Extracted data entries:
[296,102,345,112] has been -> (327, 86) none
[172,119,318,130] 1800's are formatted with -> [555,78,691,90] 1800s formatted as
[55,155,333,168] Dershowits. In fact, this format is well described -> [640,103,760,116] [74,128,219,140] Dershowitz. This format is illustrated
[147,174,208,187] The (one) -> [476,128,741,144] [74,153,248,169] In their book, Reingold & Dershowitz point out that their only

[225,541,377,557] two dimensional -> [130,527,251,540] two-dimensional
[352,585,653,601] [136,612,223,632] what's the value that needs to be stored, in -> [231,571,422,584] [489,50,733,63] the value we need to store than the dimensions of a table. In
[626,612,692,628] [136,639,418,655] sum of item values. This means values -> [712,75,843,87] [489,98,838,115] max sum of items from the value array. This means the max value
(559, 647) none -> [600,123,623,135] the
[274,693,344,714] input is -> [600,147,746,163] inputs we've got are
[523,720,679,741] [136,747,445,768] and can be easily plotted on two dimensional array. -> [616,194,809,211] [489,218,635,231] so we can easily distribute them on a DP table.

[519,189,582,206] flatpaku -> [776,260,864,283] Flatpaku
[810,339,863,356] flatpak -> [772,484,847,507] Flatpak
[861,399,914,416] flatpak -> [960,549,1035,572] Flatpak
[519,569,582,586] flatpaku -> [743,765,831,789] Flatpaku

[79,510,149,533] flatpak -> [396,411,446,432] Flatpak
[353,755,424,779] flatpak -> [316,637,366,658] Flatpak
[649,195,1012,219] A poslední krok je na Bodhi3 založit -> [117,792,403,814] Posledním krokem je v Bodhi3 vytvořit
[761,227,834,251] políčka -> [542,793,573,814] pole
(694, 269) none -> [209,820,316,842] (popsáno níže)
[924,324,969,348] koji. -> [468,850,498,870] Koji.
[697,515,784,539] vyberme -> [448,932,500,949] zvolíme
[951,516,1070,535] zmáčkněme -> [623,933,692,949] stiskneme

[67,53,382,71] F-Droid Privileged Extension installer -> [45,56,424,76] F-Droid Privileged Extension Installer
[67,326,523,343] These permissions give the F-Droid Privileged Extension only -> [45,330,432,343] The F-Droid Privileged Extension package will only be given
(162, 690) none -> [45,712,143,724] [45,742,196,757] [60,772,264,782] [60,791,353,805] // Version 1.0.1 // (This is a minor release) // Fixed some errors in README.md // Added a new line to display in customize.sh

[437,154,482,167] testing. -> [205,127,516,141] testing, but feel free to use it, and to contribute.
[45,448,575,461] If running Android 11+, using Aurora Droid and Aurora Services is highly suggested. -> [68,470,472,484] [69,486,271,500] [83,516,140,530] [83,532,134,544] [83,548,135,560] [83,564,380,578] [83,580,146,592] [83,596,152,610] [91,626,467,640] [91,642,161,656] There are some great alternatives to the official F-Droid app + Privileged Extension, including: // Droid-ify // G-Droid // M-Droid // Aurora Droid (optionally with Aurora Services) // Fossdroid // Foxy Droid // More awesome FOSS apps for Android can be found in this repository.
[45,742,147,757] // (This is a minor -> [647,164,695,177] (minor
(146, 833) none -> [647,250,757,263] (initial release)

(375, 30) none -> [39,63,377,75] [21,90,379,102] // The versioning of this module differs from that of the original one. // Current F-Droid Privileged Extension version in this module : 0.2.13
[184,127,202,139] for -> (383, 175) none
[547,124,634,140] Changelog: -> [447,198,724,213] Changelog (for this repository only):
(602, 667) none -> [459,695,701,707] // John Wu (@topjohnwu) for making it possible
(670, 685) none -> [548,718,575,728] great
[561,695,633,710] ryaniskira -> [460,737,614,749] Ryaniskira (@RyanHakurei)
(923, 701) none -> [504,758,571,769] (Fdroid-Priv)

ABOUT THIS EXERCISE ▸ The full set of entries above needs to be restated word for word.

EXPECTED OUTPUT ▸
[296,102,345,112] has been -> (327, 86) none
[172,119,318,130] 1800's are formatted with -> [555,78,691,90] 1800s formatted as
[55,155,333,168] Dershowits. In fact, this format is well described -> [640,103,760,116] [74,128,219,140] Dershowitz. This format is illustrated
[147,174,208,187] The (one) -> [476,128,741,144] [74,153,248,169] In their book, Reingold & Dershowitz point out that their only

[225,541,377,557] two dimensional -> [130,527,251,540] two-dimensional
[352,585,653,601] [136,612,223,632] what's the value that needs to be stored, in -> [231,571,422,584] [489,50,733,63] the value we need to store than the dimensions of a table. In
[626,612,692,628] [136,639,418,655] sum of item values. This means values -> [712,75,843,87] [489,98,838,115] max sum of items from the value array. This means the max value
(559, 647) none -> [600,123,623,135] the
[274,693,344,714] input is -> [600,147,746,163] inputs we've got are
[523,720,679,741] [136,747,445,768] and can be easily plotted on two dimensional array. -> [616,194,809,211] [489,218,635,231] so we can easily distribute them on a DP table.

[519,189,582,206] flatpaku -> [776,260,864,283] Flatpaku
[810,339,863,356] flatpak -> [772,484,847,507] Flatpak
[861,399,914,416] flatpak -> [960,549,1035,572] Flatpak
[519,569,582,586] flatpaku -> [743,765,831,789] Flatpaku

[79,510,149,533] flatpak -> [396,411,446,432] Flatpak
[353,755,424,779] flatpak -> [316,637,366,658] Flatpak
[649,195,1012,219] A poslední krok je na Bodhi3 založit -> [117,792,403,814] Posledním krokem je v Bodhi3 vytvořit
[761,227,834,251] políčka -> [542,793,573,814] pole
(694, 269) none -> [209,820,316,842] (popsáno níže)
[924,324,969,348] koji. -> [468,850,498,870] Koji.
[697,515,784,539] vyberme -> [448,932,500,949] zvolíme
[951,516,1070,535] zmáčkněme -> [623,933,692,949] stiskneme

[67,53,382,71] F-Droid Privileged Extension installer -> [45,56,424,76] F-Droid Privileged Extension Installer
[67,326,523,343] These permissions give the F-Droid Privileged Extension only -> [45,330,432,343] The F-Droid Privileged Extension package will only be given
(162, 690) none -> [45,712,143,724] [45,742,196,757] [60,772,264,782] [60,791,353,805] // Version 1.0.1 // (This is a minor release) // Fixed some errors in README.md // Added a new line to display in customize.sh

[437,154,482,167] testing. -> [205,127,516,141] testing, but feel free to use it, and to contribute.
[45,448,575,461] If running Android 11+, using Aurora Droid and Aurora Services is highly suggested. -> [68,470,472,484] [69,486,271,500] [83,516,140,530] [83,532,134,544] [83,548,135,560] [83,564,380,578] [83,580,146,592] [83,596,152,610] [91,626,467,640] [91,642,161,656] There are some great alternatives to the official F-Droid app + Privileged Extension, including: // Droid-ify // G-Droid // M-Droid // Aurora Droid (optionally with Aurora Services) // Fossdroid // Foxy Droid // More awesome FOSS apps for Android can be found in this repository.
[45,742,147,757] // (This is a minor -> [647,164,695,177] (minor
(146, 833) none -> [647,250,757,263] (initial release)

(375, 30) none -> [39,63,377,75] [21,90,379,102] // The versioning of this module differs from that of the original one. // Current F-Droid Privileged Extension version in this module : 0.2.13
[184,127,202,139] for -> (383, 175) none
[547,124,634,140] Changelog: -> [447,198,724,213] Changelog (for this repository only):
(602, 667) none -> [459,695,701,707] // John Wu (@topjohnwu) for making it possible
(670, 685) none -> [548,718,575,728] great
[561,695,633,710] ryaniskira -> [460,737,614,749] Ryaniskira (@RyanHakurei)
(923, 701) none -> [504,758,571,769] (Fdroid-Priv)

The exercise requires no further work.